LAC Main Seminar Series: Resilient Constitutional Justice: The Brazilian Experience

Conveners: David Doyle and Felipe Krause, University of Oxford

Speaker: Saul Tourinho Leal, Brazilian constitutional lawyer

 

What are the mechanisms that can make the constitutional judiciary more resilient in the face of extreme crises? This seminar aims to identify and assess possible answers to this question, in light of the recent Brazilian experience. Constitutional jurisprudence has demonstrated its resilience from an early age. In the United States, when President Thomas Jefferson declared that he would not obey a court order forcing him to swear in a judge appointed by his predecessor and opponent, John Adams, the Supreme Court, in Marbury v. Madson (1803), declared itself competent to declare laws unconstitutional, in a pioneering exercise of institutional self-defence. The Brazilian constitutional state, until recent years, had not yet shown the same resilience.

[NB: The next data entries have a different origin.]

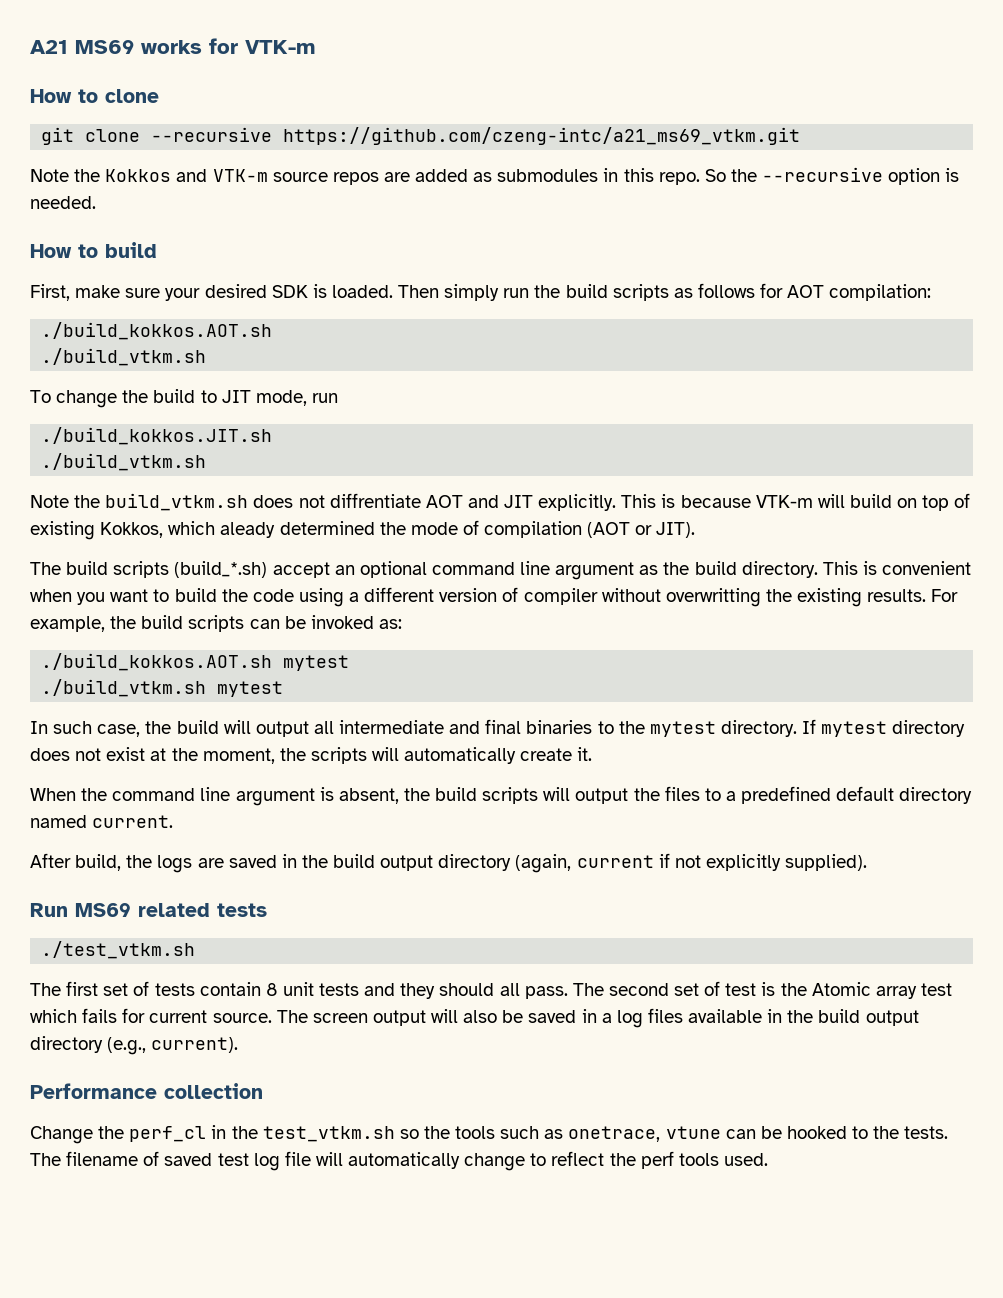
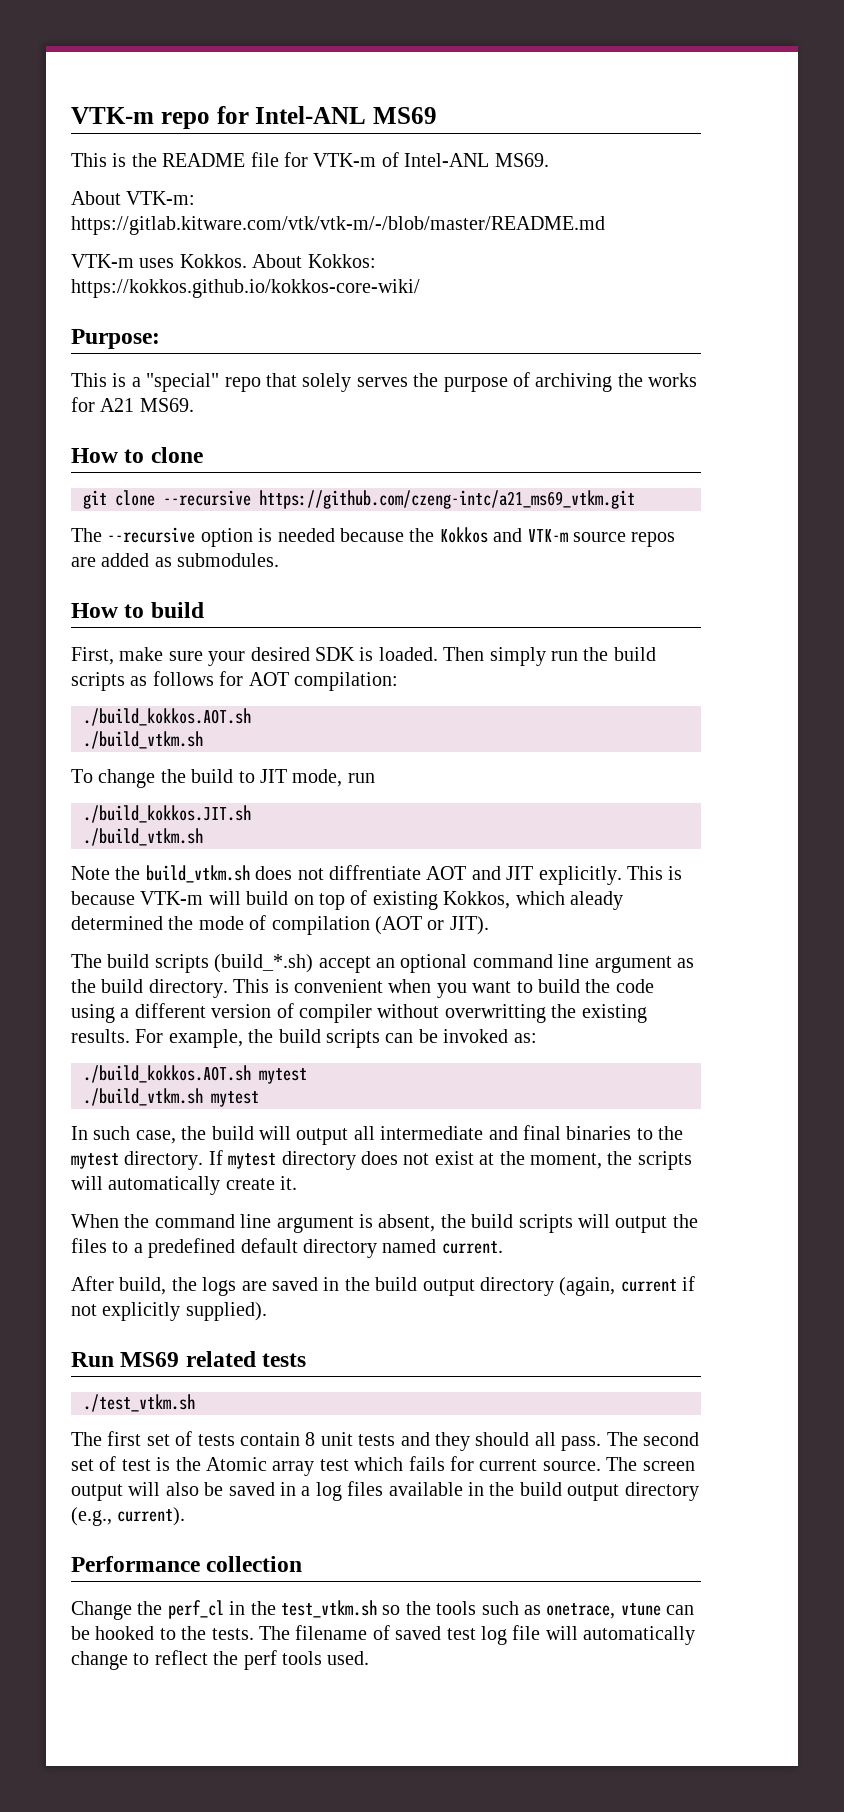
- A21 MS69 works for VTK-m
+ VTK-m repo for Intel-ANL MS69
+ This is the README file for VTK-m of Intel-ANL MS69.
+ About VTK-m: https://gitlab.kitware.com/vtk/vtk-m/-/blob/master/README.md
+ VTK-m uses Kokkos. About Kokkos: https://kokkos.github.io/kokkos-core-wiki/
+ Purpose:
+ This is a "special" repo that solely serves the purpose of archiving the works for A21 MS69.
- Note the Kokkos and VTK-m source repos are added as submodules in this repo. So the --recursive option is needed.
+ The --recursive option is needed because the Kokkos and VTK-m source repos are added as submodules.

But now that the Supreme Federal Court (STF) has survived the four years of harsh attacks suffered during the administration of former President Jair Bolsonaro (2019-2022), the Court is showing the world that what happened in countries like Venezuela, Guatemala, Poland and Hungary - whose governments have successfully undermined judicial independence - is not necessarily fate, and that strong protective mechanisms do exist and can be put in place.

 

KEY WORDS: Brazil. Supreme Court. Attacks. Jair Bolsonaro government. Resistance.

 

week 7 saul photo

Saul Tourinho Leal is a constitutional lawyer with a PhD in Law from the Pontifical Catholic University of São Paulo. He has been practicing before the Brazilian Supreme Court for almost twenty years. He litigated alongside the former President of the Supreme Court, Ayres Britto, an eminent Brazilian jurist who was the rapporteur of important cases such as that which recognized the constitutionality of same-sex unions. He was also a law clerk at the Constitutional Court of South Africa and at the Supreme Court of Israel.

 

His doctoral thesis, The Right to Happiness, was used by the Supreme Court to reaffirm fundamental rights. Between 2022 and 2023, he was supervised by Professor Dieter Grimm in a post-doctoral programme at Humboldt University, where he presented the paper “Resilient Constitutional Jurisdiction: The Brazilian Experience”.